A&WMA Takes a “Critical” Look at Air Quality Management
A&WMA Takes a “Critical” Look at Air Quality Management During its 100th Annual Conference & Exhibition
John Bachmann, formerly of EPA, to lead a lively exchange on history of air quality management
Pittsburgh, PA – As part of its 100th Annual Conference & Exhibition, the Air & Waste Management Association (A&WMA), will explore the history of the U.S. National Ambient Air Quality Standards and their impact – positive and negative – on environmental progress.
John Bachmann, recently retired from the Environmental Protection Agency’s (EPA) Office of Air Quality Planning and Standards, will present “Will the Circle Be Unbroken?” The Role of the U.S. National Ambient Air Quality Standards in Air Quality Management,” Wednesday, June 27 at 8 a.m. The eagerly-awaited presentation, which includes a panel critique, audience participation, and even a musical timeline of sorts written by Bachman, promises to be a colorful discussion about air quality management in the United States following passage of the landmark Clean Air Act in 1970.
“Today, we can take pride in the remarkable progress and benefits that have come from the efforts of many in U.S. air quality management,” Bachmann said. “We have found that the estimated benefits of the Clean Air Act substantially exceed compliance costs, and the ratio of benefits to costs has actually increased with time. Yet, the Act – and the state of air quality today – is far from perfect, as implementation has been subject to numerous delays and inefficiencies.”
Bachmann’s presentation examines air quality management over several historical periods, beginning with the advent of air pollution abatement programs in 1907 – the year A&WMA’s predecessor organization was established. Bachmann considers the origin of federal involvement in pollution and smog reduction, and the birth of the abatement approach that is still central to air quality management today. He’ll share insight into the implementation of the first NAAQS, and market-based approaches to pollution control.

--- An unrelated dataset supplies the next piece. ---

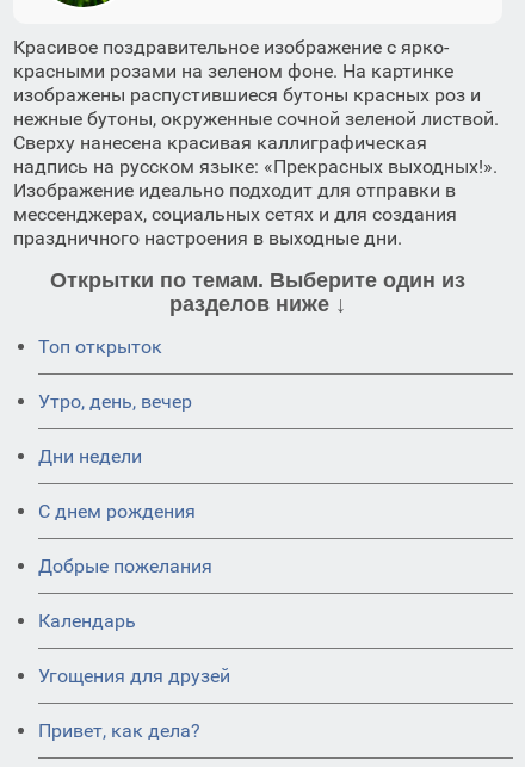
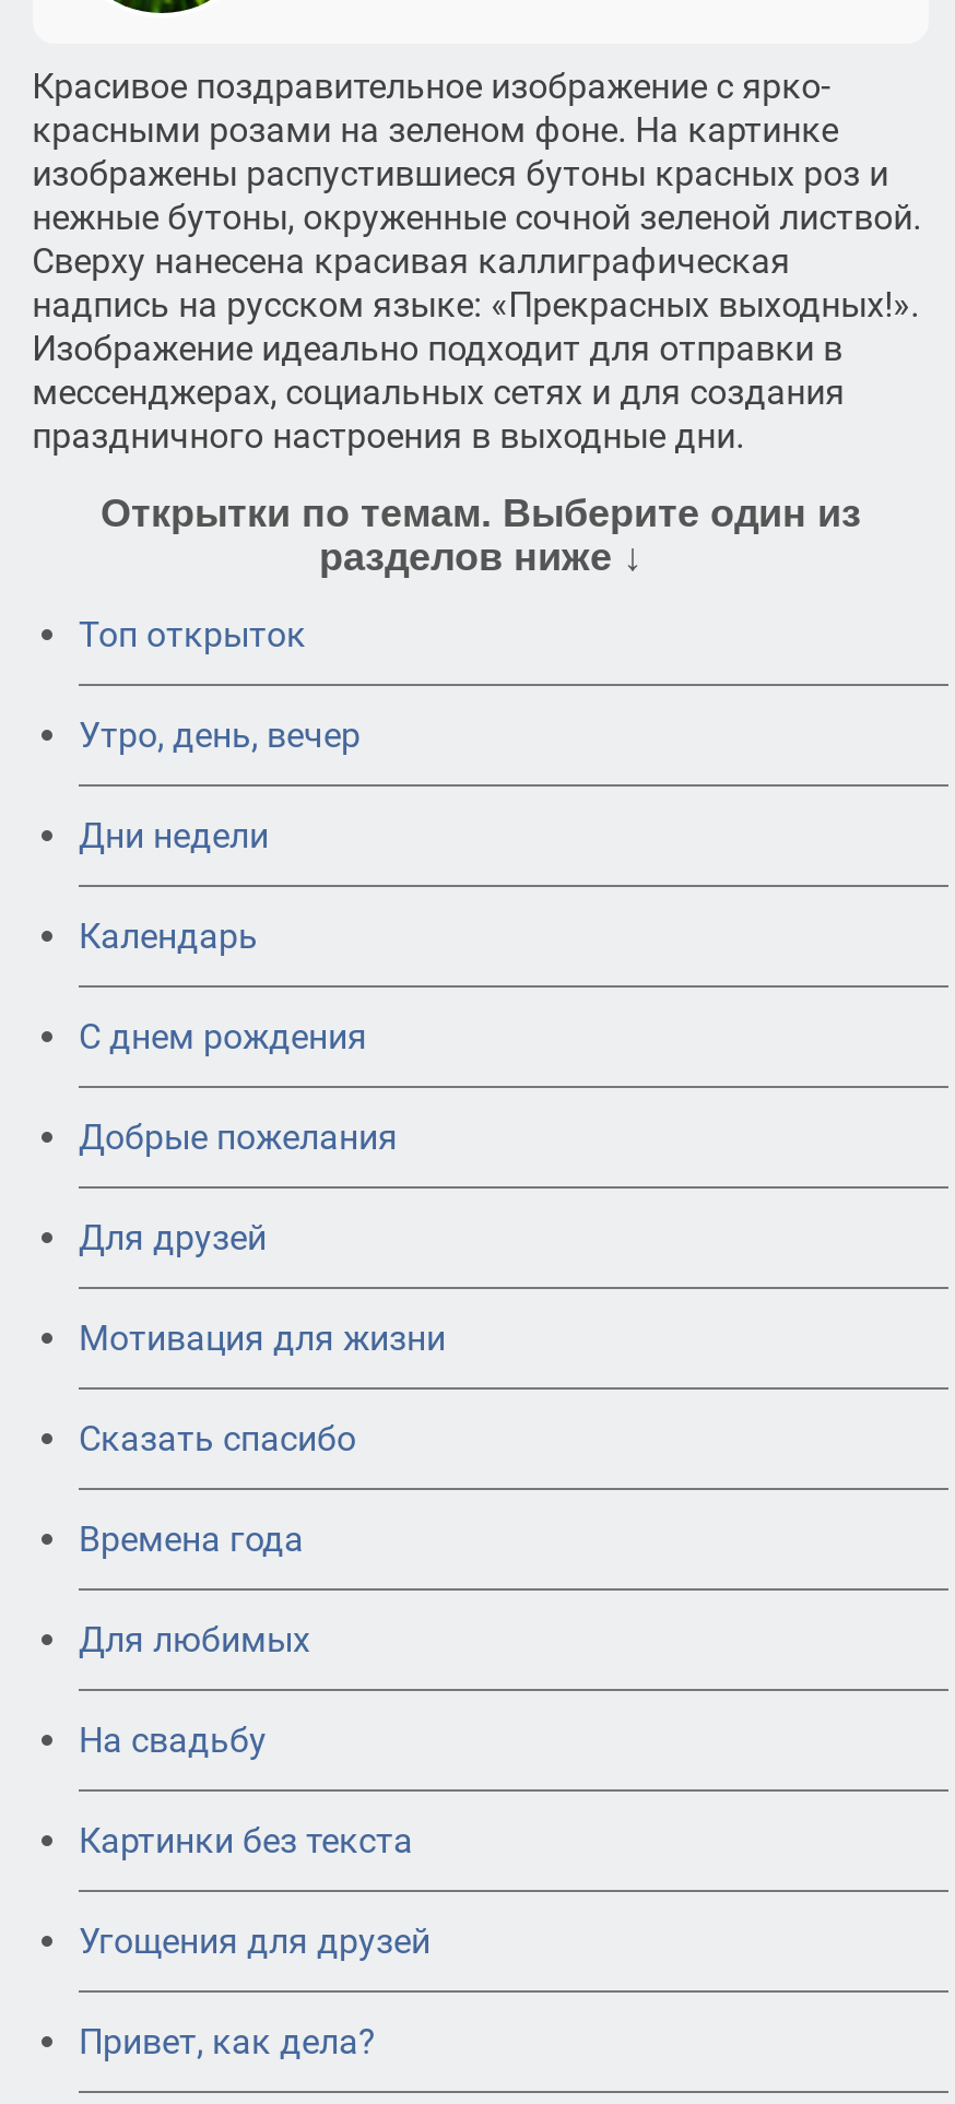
none -> [79,1217,446,1862] Для друзей | Мотивация для жизни | Сказать спасибо | Времена года | Для любимых | На свадьбу | Картинки без текста
moved [38,610,136,632] -> [79,916,258,957]: Календарь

Following the presentation, Bachmann’s work will be discussed by a panel of invited guests, including: Howard Feldman, Director of Regulatory and Scientific Affairs for the American Petroleum Institute, Janice Nolan, Director of National Policy for the American Lung Association, Barry R. Wallerstein, Executive Officer of the South Coast Air Quality Management District, and John G. Watson, Research Professor at the Desert Research Institute, and Chair of the National Academy of Engineering’s Committee on Energy and Air Quality Futures in the U.S. and China. The paper that serves as the basis of Bachmann’s presentation will be published in the June edition of the Journal of the Air & Waste Management Association. In addition, the floor will be open for comments and questions from the audience.